● **Your goal**
Since the copy must hold text only, transcribe the data below exactly and omit the images.

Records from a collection
*-*-*
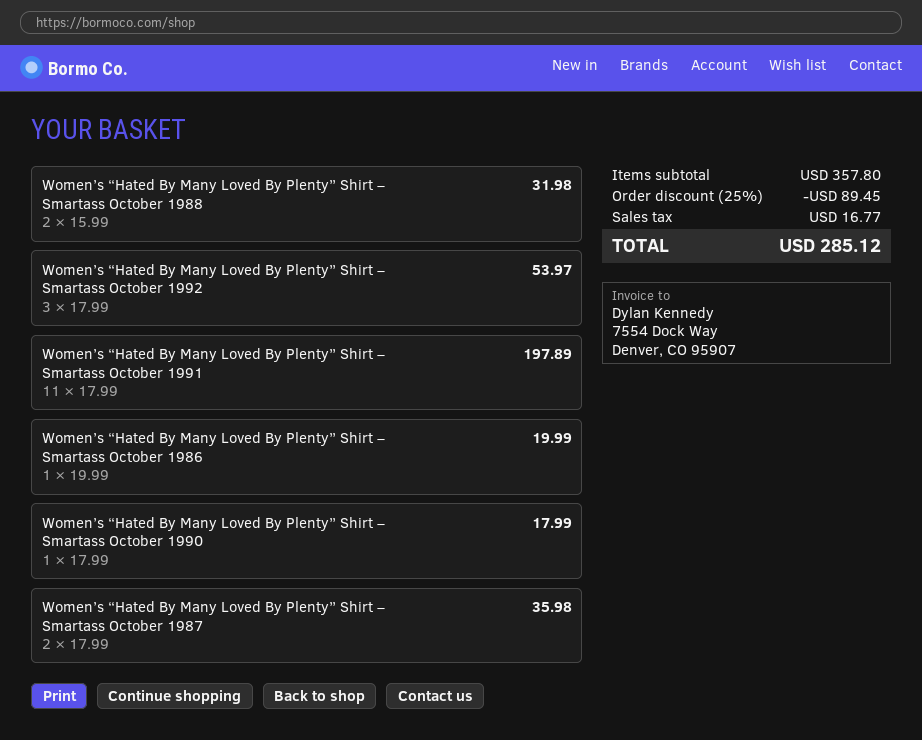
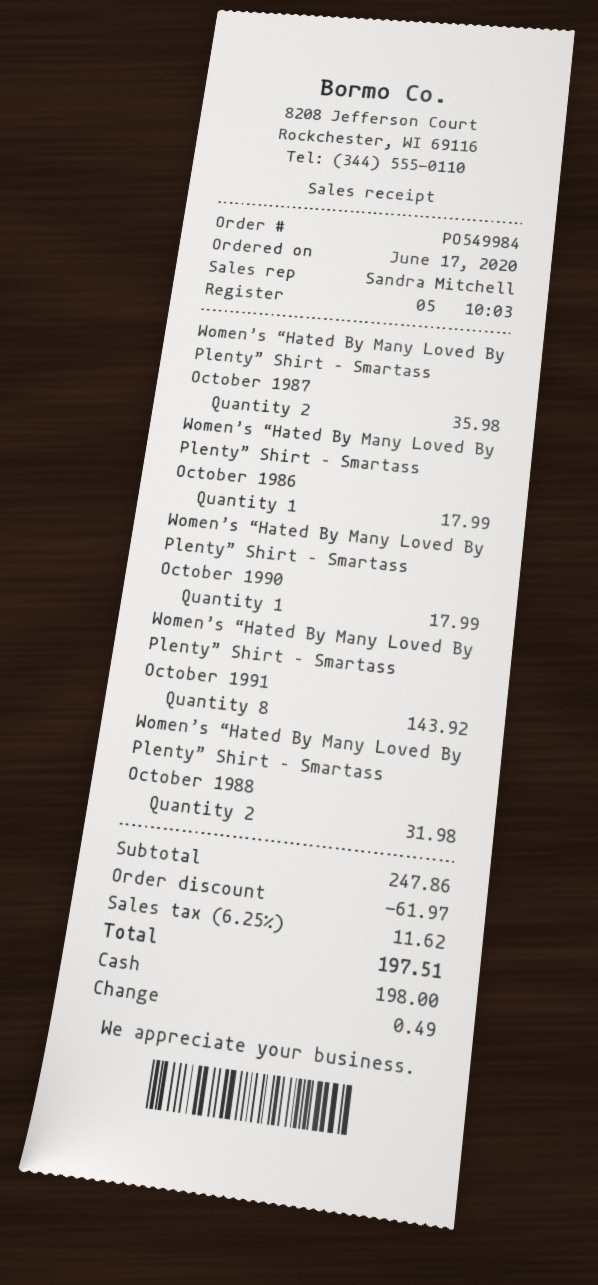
Women’s “Hated By Many Loved By Plenty” Shirt – Smartass October 1992: 3 for 53.97 -> none
Women’s “Hated By Many Loved By Plenty” Shirt – Smartass October 1991: 11 for 197.89 -> 8 for 143.92
Women’s “Hated By Many Loved By Plenty” Shirt – Smartass October 1986: 1 for 19.99 -> 1 for 17.99
subtotal: 357.80 -> 247.86
discount: 89.45 -> 61.97
tax: 16.77 -> 11.62
total: 285.12 -> 197.51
*-*-*
● **Output for this task**
Women’s “Hated By Many Loved By Plenty” Shirt – Smartass October 1992: 3 for 53.97 -> none
Women’s “Hated By Many Loved By Plenty” Shirt – Smartass October 1991: 11 for 197.89 -> 8 for 143.92
Women’s “Hated By Many Loved By Plenty” Shirt – Smartass October 1986: 1 for 19.99 -> 1 for 17.99
subtotal: 357.80 -> 247.86
discount: 89.45 -> 61.97
tax: 16.77 -> 11.62
total: 285.12 -> 197.51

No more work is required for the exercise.